**PROBLEM REQUIREMENTS**
Copy every entry below verbatim, except for images.

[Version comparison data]
[Start of section]

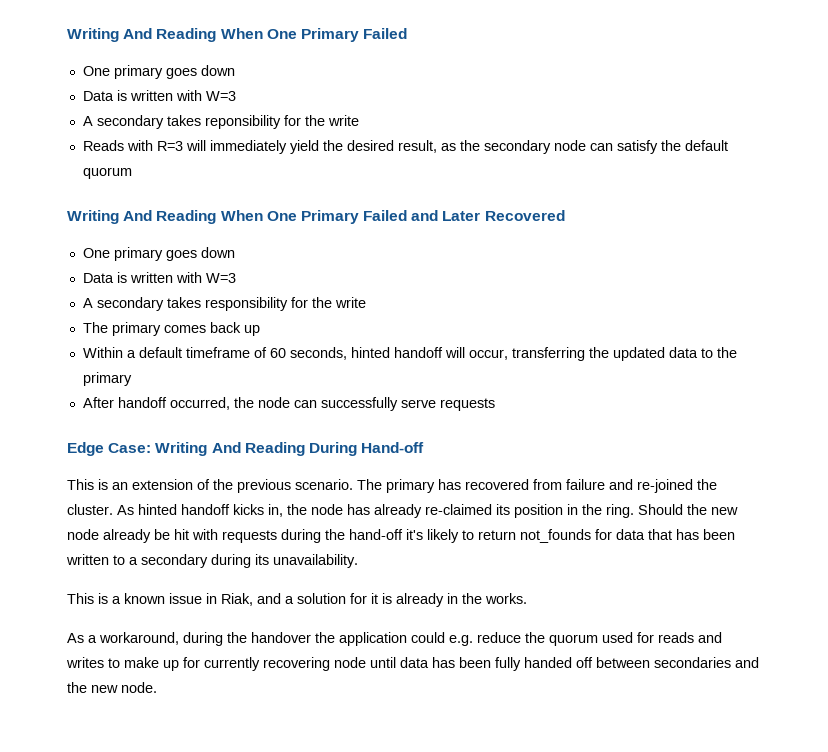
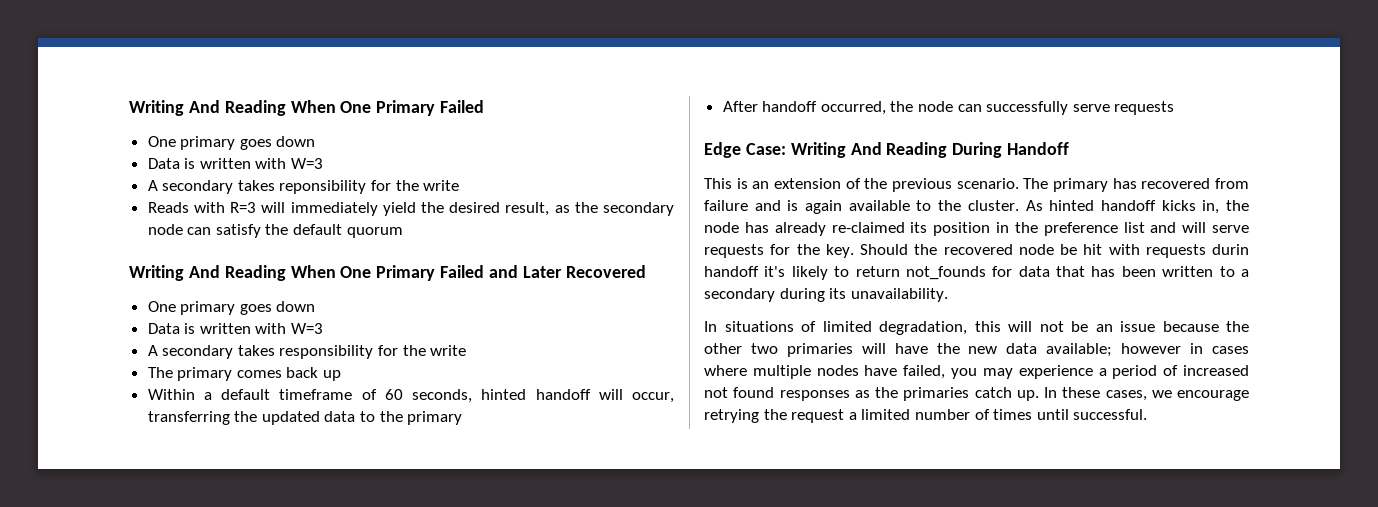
- Edge Case: Writing And Reading During Hand-off
+ Edge Case: Writing And Reading During Handoff
- The primary has recovered from failure and re-joined the cluster.
+ The primary has recovered from failure and is again available to the cluster.
- As hinted handoff kicks in, the node has already re-claimed its position in the ring. Should the new node already be hit with requests during the hand-off it's likely to return not_founds for data that has been written to a secondary during its unavailability.
+ As hinted handoff kicks in, the node has already re-claimed its position in the preference list and will serve requests for the key. Should the recovered node be hit with requests durin handoff it's likely to return not_founds for data that has been written to a secondary during its unavailability.
- This is a known issue in Riak, and a solution for it is already in the works.
- As a workaround, during the handover the application could e.g. reduce the quorum used for reads and writes to make up for currently recovering node until data has been fully handed off between secondaries and the new node.
+ In situations of limited degradation, this will not be an issue because the other two primaries will have the new data available; however in cases where multiple nodes have failed, you may experience a period of increased not found responses as the primaries catch up. In these cases, we encourage retrying the request a limited number of times until successful.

[End of section]

**YOUR SOLUTION**
- Edge Case: Writing And Reading During Hand-off
+ Edge Case: Writing And Reading During Handoff
- The primary has recovered from failure and re-joined the cluster.
+ The primary has recovered from failure and is again available to the cluster.
- As hinted handoff kicks in, the node has already re-claimed its position in the ring. Should the new node already be hit with requests during the hand-off it's likely to return not_founds for data that has been written to a secondary during its unavailability.
+ As hinted handoff kicks in, the node has already re-claimed its position in the preference list and will serve requests for the key. Should the recovered node be hit with requests durin handoff it's likely to return not_founds for data that has been written to a secondary during its unavailability.
- This is a known issue in Riak, and a solution for it is already in the works.
- As a workaround, during the handover the application could e.g. reduce the quorum used for reads and writes to make up for currently recovering node until data has been fully handed off between secondaries and the new node.
+ In situations of limited degradation, this will not be an issue because the other two primaries will have the new data available; however in cases where multiple nodes have failed, you may experience a period of increased not found responses as the primaries catch up. In these cases, we encourage retrying the request a limited number of times until successful.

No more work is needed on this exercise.